生徒玄関に集まっている生徒たちが、ひとり残らずあたしたちに注目している。
女子生徒たちの興奮したキャアキャア声が聞こえたけれど、右の耳から左の耳へ通り抜けてしまった。
だって、それほど凱斗の姿が鮮やかすぎる。
ほかのすべては色の混じった絵の具みたいにぼんやり霞んで、その真ん中に凱斗の顔と傘の青色だけが、くっきりと鮮明に浮き上がっている。
それ以外の情報は、あたしの中から完全にシャットアウトされてしまった。
体中の血潮がいっせいに目覚めるような、鮮烈な息吹を感じる。
あたしの中で眠っていた蕾が大きく揺り動かされて、待ち構えていたように花開く。
ヤケドするほどの熱さが全身を駆け巡り、目も眩むような心の昂ぶりに翻弄されて、息もつけない。

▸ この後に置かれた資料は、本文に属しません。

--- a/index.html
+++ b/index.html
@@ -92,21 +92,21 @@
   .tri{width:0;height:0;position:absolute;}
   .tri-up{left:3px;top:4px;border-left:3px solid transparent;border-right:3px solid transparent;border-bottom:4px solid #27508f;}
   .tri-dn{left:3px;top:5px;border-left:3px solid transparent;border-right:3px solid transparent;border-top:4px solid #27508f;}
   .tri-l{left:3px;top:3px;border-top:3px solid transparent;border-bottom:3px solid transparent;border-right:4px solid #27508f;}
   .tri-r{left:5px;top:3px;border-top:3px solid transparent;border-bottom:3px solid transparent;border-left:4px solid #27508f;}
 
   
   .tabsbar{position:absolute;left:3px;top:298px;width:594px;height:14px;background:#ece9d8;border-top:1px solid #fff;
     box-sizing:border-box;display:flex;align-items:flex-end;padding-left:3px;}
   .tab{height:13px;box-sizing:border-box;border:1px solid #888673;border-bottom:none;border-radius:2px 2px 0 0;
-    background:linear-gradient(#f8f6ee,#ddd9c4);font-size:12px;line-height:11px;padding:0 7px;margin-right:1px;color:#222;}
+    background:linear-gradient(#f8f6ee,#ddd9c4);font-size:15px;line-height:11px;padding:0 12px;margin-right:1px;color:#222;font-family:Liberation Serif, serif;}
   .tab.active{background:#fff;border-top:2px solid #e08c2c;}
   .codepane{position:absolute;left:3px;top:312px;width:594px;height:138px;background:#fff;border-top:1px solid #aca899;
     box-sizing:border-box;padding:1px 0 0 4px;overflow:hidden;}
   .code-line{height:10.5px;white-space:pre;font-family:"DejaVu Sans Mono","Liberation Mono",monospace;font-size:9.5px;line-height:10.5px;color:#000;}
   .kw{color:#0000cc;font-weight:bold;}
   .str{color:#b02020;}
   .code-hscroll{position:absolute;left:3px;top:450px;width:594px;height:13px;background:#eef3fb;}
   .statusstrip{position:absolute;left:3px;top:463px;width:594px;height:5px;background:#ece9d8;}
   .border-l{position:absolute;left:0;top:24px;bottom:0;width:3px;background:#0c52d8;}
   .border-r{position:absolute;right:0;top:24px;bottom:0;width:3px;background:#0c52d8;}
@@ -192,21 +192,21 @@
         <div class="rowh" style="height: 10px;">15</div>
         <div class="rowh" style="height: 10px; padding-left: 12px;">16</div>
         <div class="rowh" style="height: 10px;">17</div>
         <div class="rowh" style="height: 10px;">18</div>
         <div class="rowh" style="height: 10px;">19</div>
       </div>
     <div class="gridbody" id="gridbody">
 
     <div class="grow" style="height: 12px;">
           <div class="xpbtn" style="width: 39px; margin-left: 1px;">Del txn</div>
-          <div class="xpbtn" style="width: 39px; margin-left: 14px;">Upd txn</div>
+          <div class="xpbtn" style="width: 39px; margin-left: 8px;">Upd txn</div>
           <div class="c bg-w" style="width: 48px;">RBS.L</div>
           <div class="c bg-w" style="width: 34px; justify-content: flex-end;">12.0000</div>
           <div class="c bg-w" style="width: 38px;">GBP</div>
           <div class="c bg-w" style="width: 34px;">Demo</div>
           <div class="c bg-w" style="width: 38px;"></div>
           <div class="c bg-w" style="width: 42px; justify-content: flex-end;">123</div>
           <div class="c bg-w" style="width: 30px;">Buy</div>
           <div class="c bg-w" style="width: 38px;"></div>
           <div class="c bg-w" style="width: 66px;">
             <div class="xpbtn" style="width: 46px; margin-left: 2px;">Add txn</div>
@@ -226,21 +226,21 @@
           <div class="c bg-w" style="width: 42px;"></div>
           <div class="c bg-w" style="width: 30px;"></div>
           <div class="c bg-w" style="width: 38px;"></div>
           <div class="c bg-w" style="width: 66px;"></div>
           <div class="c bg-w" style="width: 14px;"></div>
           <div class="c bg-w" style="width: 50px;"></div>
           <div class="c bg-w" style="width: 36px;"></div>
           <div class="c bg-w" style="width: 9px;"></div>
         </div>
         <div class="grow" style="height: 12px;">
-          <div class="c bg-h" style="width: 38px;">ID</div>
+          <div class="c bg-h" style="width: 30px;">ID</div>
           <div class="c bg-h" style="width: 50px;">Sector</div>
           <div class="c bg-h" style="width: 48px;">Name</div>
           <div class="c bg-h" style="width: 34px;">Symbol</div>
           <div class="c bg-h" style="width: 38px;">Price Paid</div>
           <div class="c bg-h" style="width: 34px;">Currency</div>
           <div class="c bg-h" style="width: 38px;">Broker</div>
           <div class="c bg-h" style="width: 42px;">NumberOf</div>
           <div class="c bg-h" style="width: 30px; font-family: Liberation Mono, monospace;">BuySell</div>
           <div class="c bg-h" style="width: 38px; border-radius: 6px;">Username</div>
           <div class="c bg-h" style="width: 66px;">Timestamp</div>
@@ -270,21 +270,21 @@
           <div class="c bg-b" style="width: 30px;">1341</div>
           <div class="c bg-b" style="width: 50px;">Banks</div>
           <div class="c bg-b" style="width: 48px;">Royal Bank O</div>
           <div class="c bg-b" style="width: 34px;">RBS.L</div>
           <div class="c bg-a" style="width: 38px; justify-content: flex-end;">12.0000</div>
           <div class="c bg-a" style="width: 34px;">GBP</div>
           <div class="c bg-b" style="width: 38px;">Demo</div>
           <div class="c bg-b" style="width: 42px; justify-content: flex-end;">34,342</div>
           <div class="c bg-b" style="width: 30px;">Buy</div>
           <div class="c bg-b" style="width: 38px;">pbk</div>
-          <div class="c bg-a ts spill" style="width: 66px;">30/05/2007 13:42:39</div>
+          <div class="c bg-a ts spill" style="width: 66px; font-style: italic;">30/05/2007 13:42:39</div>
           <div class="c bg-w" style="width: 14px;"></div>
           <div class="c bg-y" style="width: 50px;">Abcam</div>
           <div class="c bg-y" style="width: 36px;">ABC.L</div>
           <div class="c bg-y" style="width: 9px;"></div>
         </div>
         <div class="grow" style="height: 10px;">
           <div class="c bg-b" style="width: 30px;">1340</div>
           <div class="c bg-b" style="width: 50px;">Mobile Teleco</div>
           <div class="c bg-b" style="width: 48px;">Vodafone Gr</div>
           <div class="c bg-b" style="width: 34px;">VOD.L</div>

あたしの心も、体も、世界のすべてはいま、凱斗によって埋めつくされていた。
「奏」
ポンッと肩を叩かれて、ハッと我に返った。
夢から醒めたように目をパチパチさせて、斜め後ろに立っている亜里沙の琥珀色の瞳を見る。
花びらのように微笑む唇が動いて、あたしに問いかけた。